* [Aim of the task]
Your response must be made up of each line in the data below that contains the string "style".

= = = =

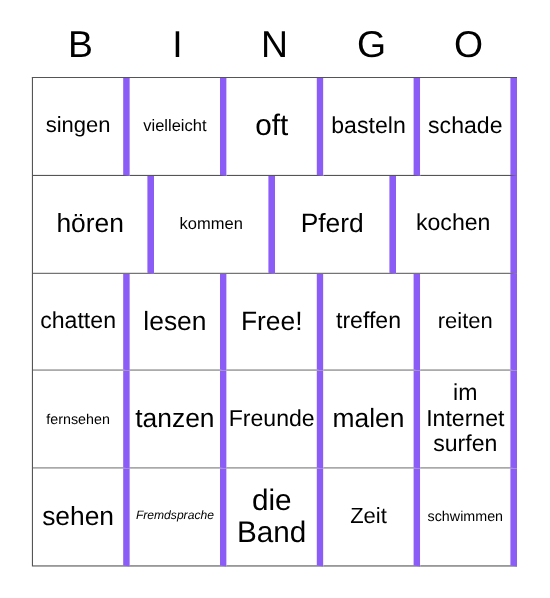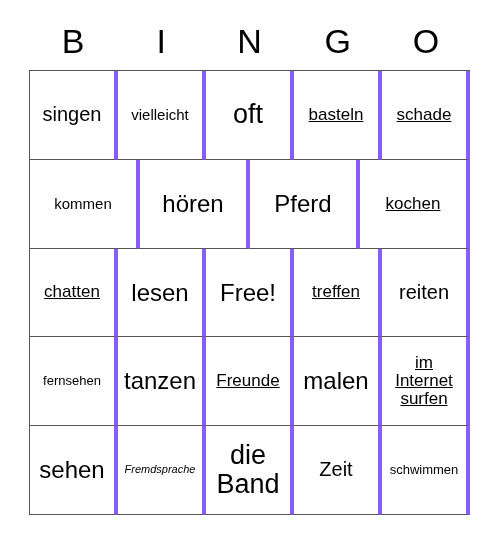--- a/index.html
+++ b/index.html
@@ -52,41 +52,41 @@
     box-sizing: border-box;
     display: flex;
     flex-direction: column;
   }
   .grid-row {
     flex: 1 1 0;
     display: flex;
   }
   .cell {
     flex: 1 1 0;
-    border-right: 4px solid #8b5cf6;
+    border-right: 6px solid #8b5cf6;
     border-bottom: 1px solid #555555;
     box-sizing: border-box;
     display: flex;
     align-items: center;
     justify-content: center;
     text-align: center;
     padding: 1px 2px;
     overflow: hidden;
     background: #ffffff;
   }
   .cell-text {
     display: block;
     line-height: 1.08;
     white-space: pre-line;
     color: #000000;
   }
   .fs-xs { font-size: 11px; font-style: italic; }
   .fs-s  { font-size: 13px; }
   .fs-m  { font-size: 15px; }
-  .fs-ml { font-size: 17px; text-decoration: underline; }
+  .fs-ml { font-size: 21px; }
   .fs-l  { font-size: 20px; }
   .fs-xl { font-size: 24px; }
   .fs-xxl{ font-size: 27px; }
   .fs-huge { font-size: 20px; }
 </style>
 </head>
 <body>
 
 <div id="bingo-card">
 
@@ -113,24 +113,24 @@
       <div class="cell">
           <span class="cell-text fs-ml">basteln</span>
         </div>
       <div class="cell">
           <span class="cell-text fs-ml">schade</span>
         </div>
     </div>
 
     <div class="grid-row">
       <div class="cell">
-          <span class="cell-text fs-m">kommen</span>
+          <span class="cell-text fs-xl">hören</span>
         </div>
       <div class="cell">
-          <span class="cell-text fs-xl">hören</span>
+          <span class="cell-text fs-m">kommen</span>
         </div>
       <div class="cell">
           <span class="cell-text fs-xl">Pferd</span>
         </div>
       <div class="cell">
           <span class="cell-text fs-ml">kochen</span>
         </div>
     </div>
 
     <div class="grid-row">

= = = =

* [Exercise response]
   .fs-xs { font-size: 11px; font-style: italic; }
 </style>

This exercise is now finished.